Thank you for the submission. The reviewers’ comments are now available. It is not suggested that your article be published in its current format. We do, however, advise you to revise the paper in light of the reviewers’ comments and concerns before resubmitting it. The followings should also be addressed:

1. Many of the equations are part of the related sentences. Attention is needed for correct sentence formation.

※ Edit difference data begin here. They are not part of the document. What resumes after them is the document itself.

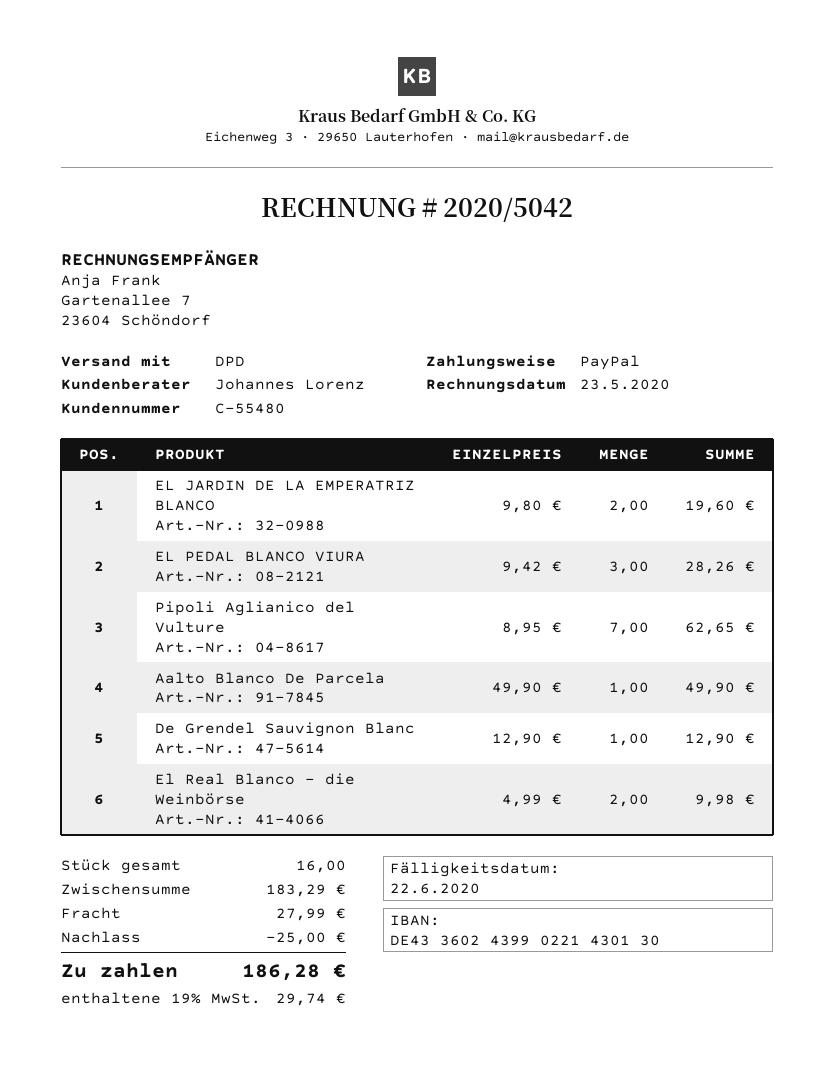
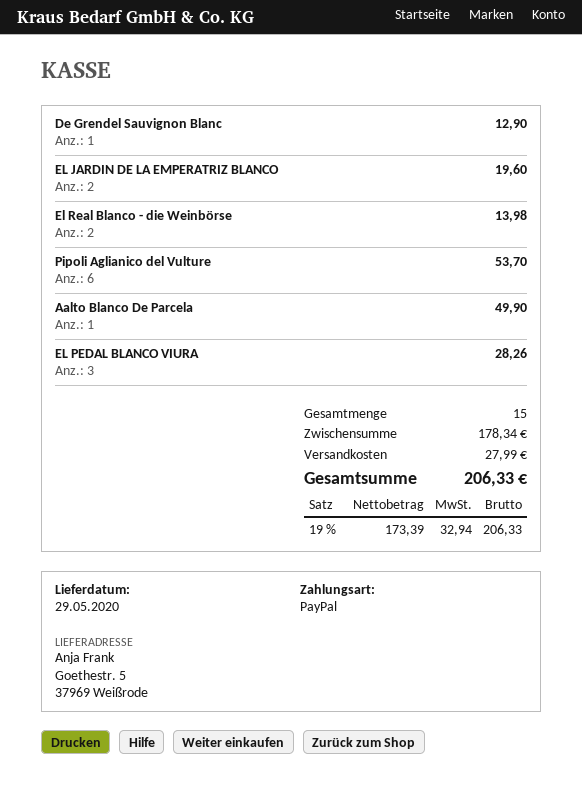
Pipoli Aglianico del Vulture: 7 for 62.65 -> 6 for 53.70
El Real Blanco - die Weinbörse: 2 for 9.98 -> 2 for 13.98
total quantity: 16 -> 15
subtotal: 183.29 -> 178.34
discount: 25.00 -> none
tax: 19% = 29.74 -> 19% = 32.94
total: 186.28 -> 206.33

2. Equations should be used with correct equation number. Please do not use “as follows”, “given as”, etc. Explanation of the equations should also be checked. All variables should be written in italic as in the equations. Their definitions and boundaries should be defined. Necessary references should be provided.
3. All of the values for the parameters of all algorithms selected for comparison should be given.
4. Pay special attention to the usage of abbreviations. Spell out the full term at its first mention, indicate its abbreviation in parenthesis and use the abbreviation from then on.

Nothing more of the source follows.